Something’s stirring, but any talk of a bubble is misplaced

 

One reading of the data released yesterday by the Government suggests Help to Buy has not made much of an impact on the property market yet.

Banks say they have approved 2,384 applications since the mortgage subsidy programme was hastily established by George Osborne in October. To put that into context, in September the financial sector approved 66,735 mortgages for house purchase.

That’s still well down on the pre-financial crisis approval rate, when banks were signing off more than 100,000 mortgages every month. Help to Buy will lift October’s approval figures, but not by a significant amount.

Yet there is undeniably something stirring in the property market as anyone who has walked past an estate agent’s window or glanced at the news headlines lately will know.

Nationwide building society says that average house prices across the UK were up 4.3 per cent on a year earlier in the third quarter. That’s the strongest rate of growth seen for three years. In London prices shot up by 10 per cent.

Help to Buy might not have shown up in the raw mortgage approval figures yet, but it does seem to have induced buyers to agree to higher asking prices.

The Bank of England and the Treasury’s Funding for Lending Scheme (which enables banks to borrow cheaply if they make more mortgages available) also seems to have boosted sentiment. Confidence seems to have come gushing back very quickly.

There has been a lot of chatter about a new property bubble. Yet this is misplaced. There are such entrenched structural constraints on the supply of new homes in Britain (land-banking by property firms and hostility to  new developments by existing owners) and  such strong demand for property (a rising population and more people choosing to live alone) that an imminent collapse of  values is an unlikely prospect.
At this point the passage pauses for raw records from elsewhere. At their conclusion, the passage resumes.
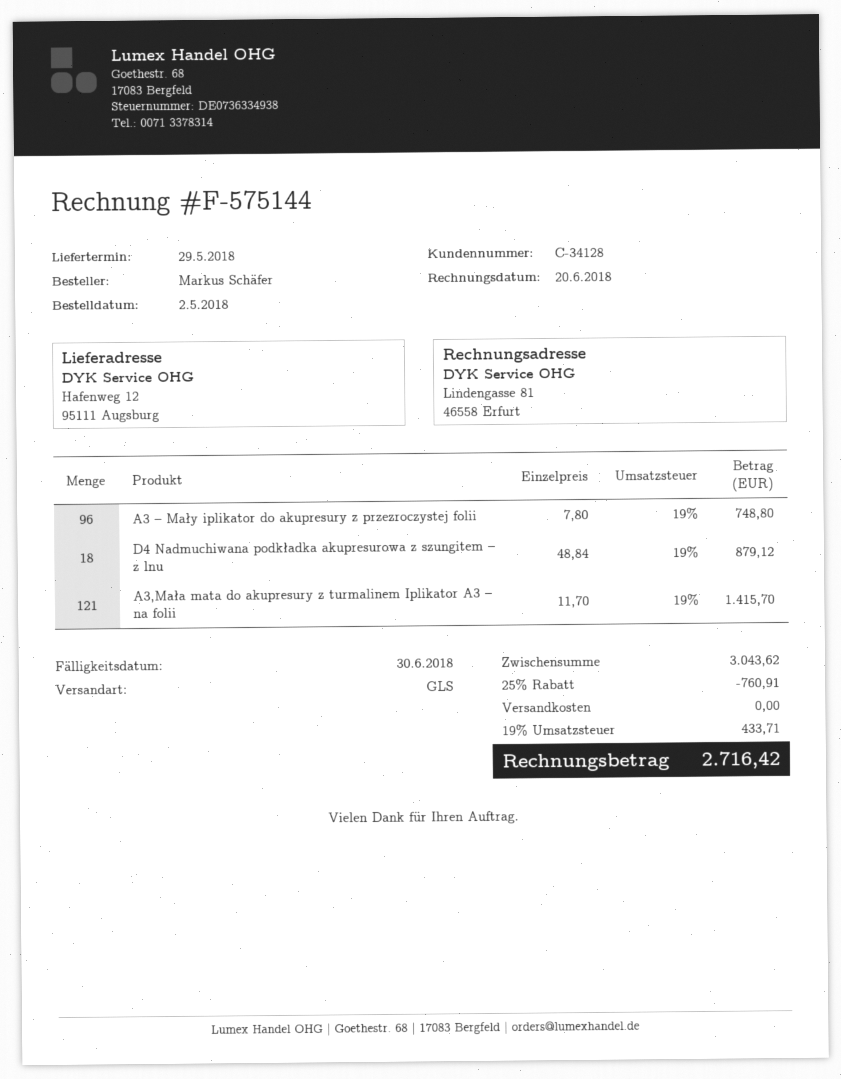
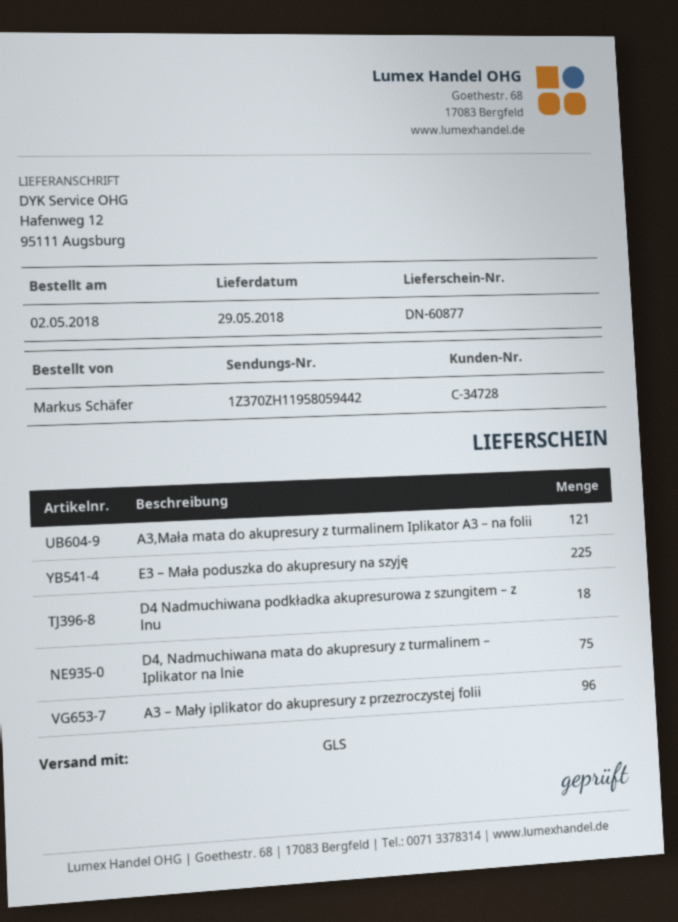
customer number: C-34128 -> C-34728
E3 – Mała poduszka do akupresury na szyję: none -> 225
D4, Nadmuchiwana mata do akupresury z turmalinem – Iplikator na lnie: none -> 75

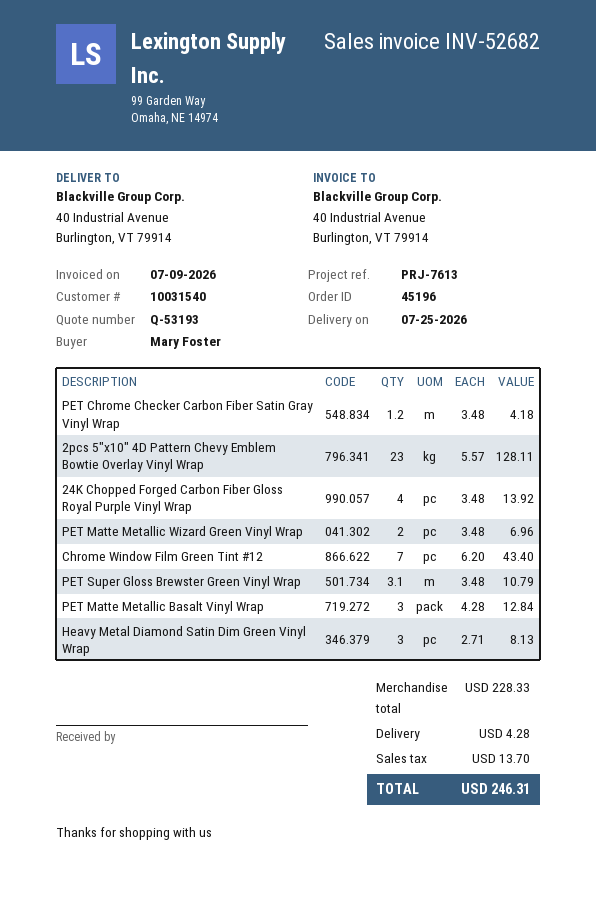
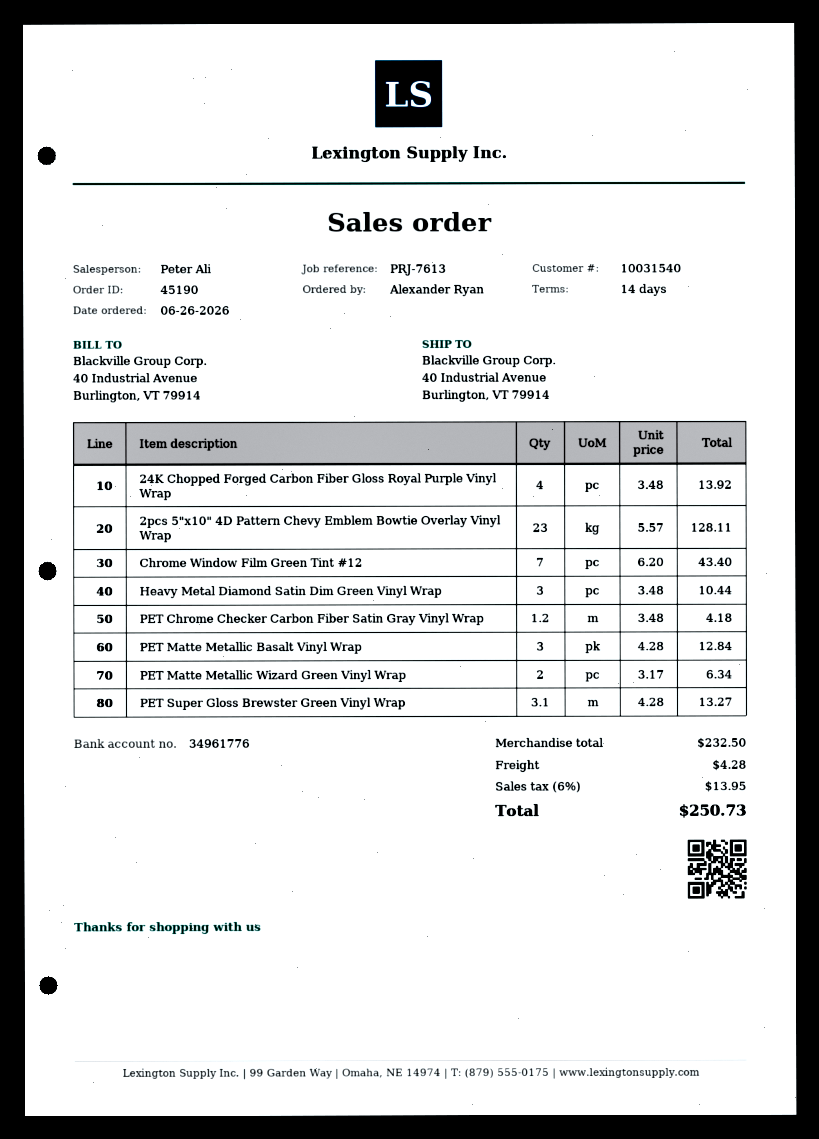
order number: 45196 -> 45190
ordered by: Mary Foster -> Alexander Ryan
PET Matte Metallic Wizard Green Vinyl Wrap: 2 x 3.48 = 6.96 -> 2 x 3.17 = 6.34
PET Super Gloss Brewster Green Vinyl Wrap: 3.1 x 3.48 = 10.79 -> 3.1 x 4.28 = 13.27
Heavy Metal Diamond Satin Dim Green Vinyl Wrap: 3 x 2.71 = 8.13 -> 3 x 3.48 = 10.44
subtotal: 228.33 -> 232.50
tax: 13.70 -> 13.95
total: 246.31 -> 250.73

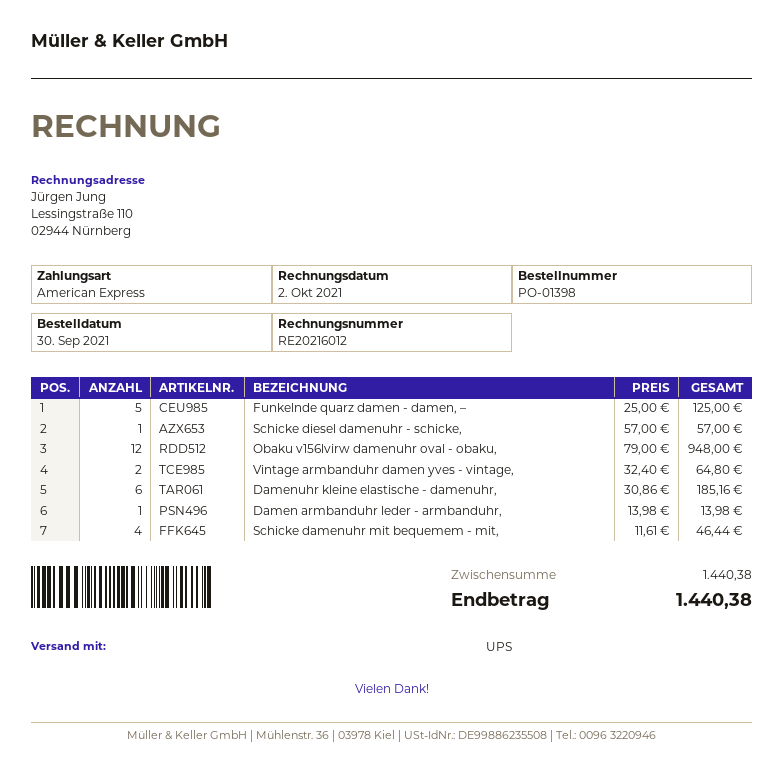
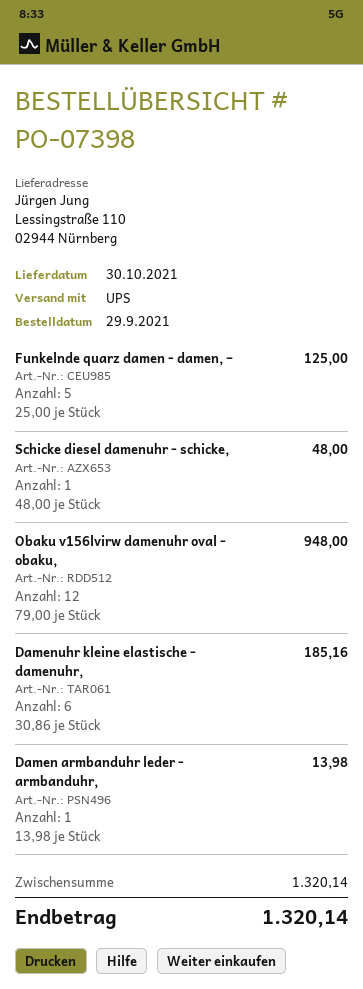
order number: PO-01398 -> PO-07398
order date: 2021-09-30 -> 2021-09-29
Schicke diesel damenuhr - schicke,: 1 x 57.00 = 57.00 -> 1 x 48.00 = 48.00
Vintage armbanduhr damen yves - vintage,: 2 x 32.40 = 64.80 -> none
Schicke damenuhr mit bequemem - mit,: 4 x 11.61 = 46.44 -> none
subtotal: 1440.38 -> 1320.14
total: 1440.38 -> 1320.14

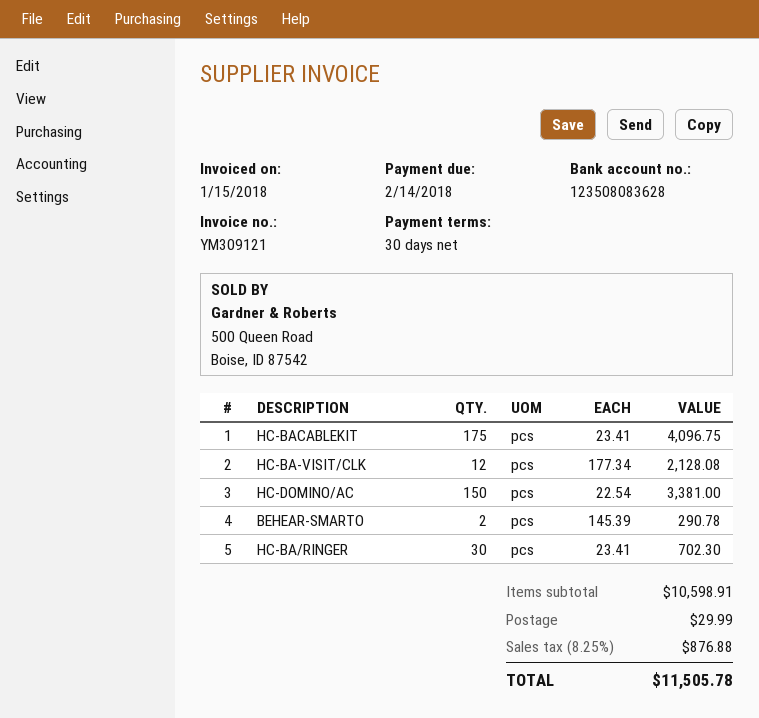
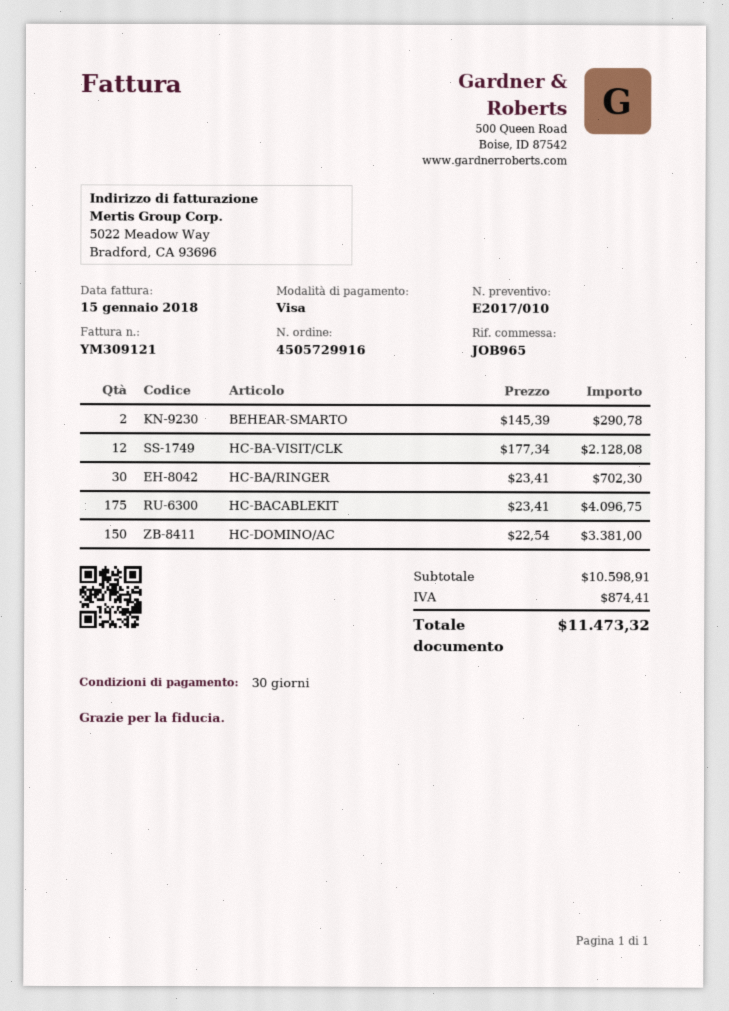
shipping: 29.99 -> none
tax: 876.88 -> 874.41
total: 11505.78 -> 11473.32

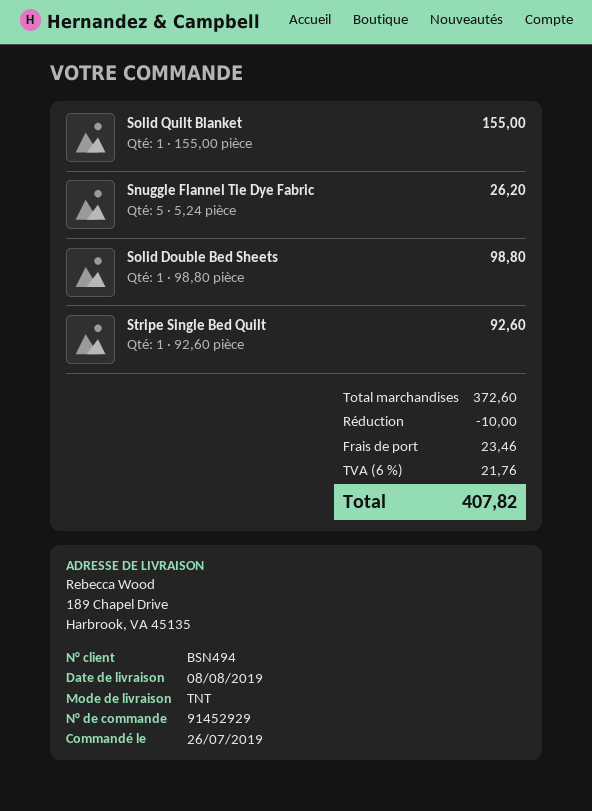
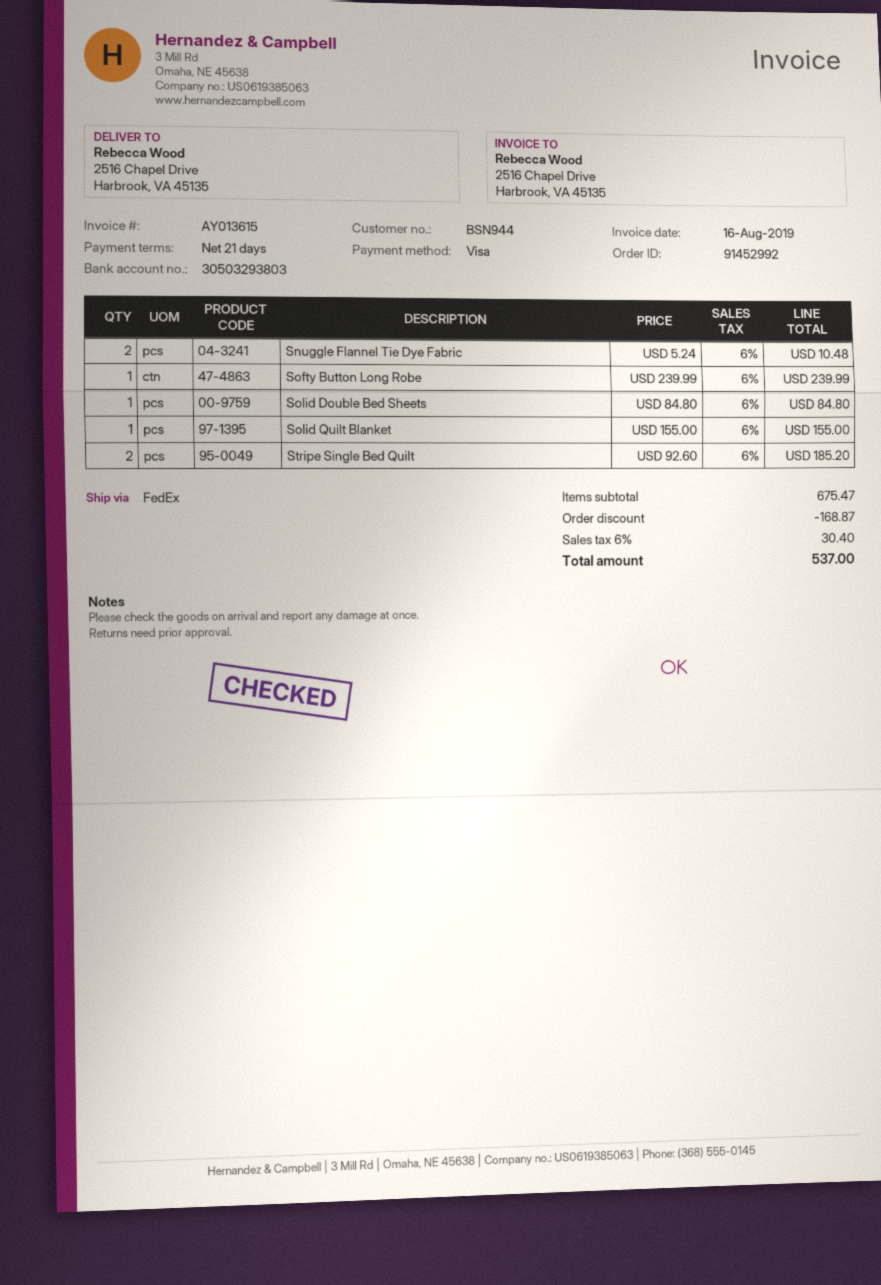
order number: 91452929 -> 91452992
customer number: BSN494 -> BSN944
shipping method: TNT -> FedEx
ship to: 189 Chapel Drive, Harbrook, VA 45135 -> 2516 Chapel Drive, Harbrook, VA 45135
Snuggle Flannel Tie Dye Fabric: 5 x 5.24 = 26.20 -> 2 x 5.24 = 10.48
Solid Double Bed Sheets: 1 x 98.80 = 98.80 -> 1 x 84.80 = 84.80
Stripe Single Bed Quilt: 1 x 92.60 = 92.60 -> 2 x 92.60 = 185.20
Softy Button Long Robe: none -> 1 x 239.99 = 239.99
subtotal: 372.60 -> 675.47
discount: 10.00 -> 168.87
shipping: 23.46 -> none
tax: 6% = 21.76 -> 6% = 30.40
total: 407.82 -> 537.00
That certainly seems to be the view of the Bank of England’s Financial Policy Committee, which has the power to scrap Help to Buy if it thinks the policy poses a threat to financial stability.

Members of the committee have indicated they do not see a housing bubble forming at the moment. They might require some changes to the scope of the scheme, but unless banks start lending irresponsibly they are likely to leave the bulk of Help to Buy in place.

Yet that doesn’t mean the rest of us should be sanguine about it. Expensive housing is a longstanding curse for Britain. It locks up financial resources in unproductive brick-and-mortar assets. It impedes the mobility of workers around the country.

It requires buyers to take on high levels of debt, which could (should interest rates rise sharply one day) bring economic ruin to many.

It transfers resources from house buyers to house owners and – despite all the Prime Minister’s boasts yesterday of how his policy is helping first-time buyers – it tends to benefit the old financially at the expense of the young.

David Cameron argues that house building is rising thanks to his Government’s policies, implying that this will ultimately keep prices from spiralling.

But what he neglected to mention is that there remains an annual gap of around 100,000 between the number of new homes being supplied and the number required to meet demand. To claim that Help to Buy will rectify this lacks credibility.

A responsible government acting in the broadest national interest would not be subsidising mortgages and stoking demand for the present meagre housing stock, but taking radical action to increase the supply of new homes. Ministers would be designing a policy not of help to buy, but help to build.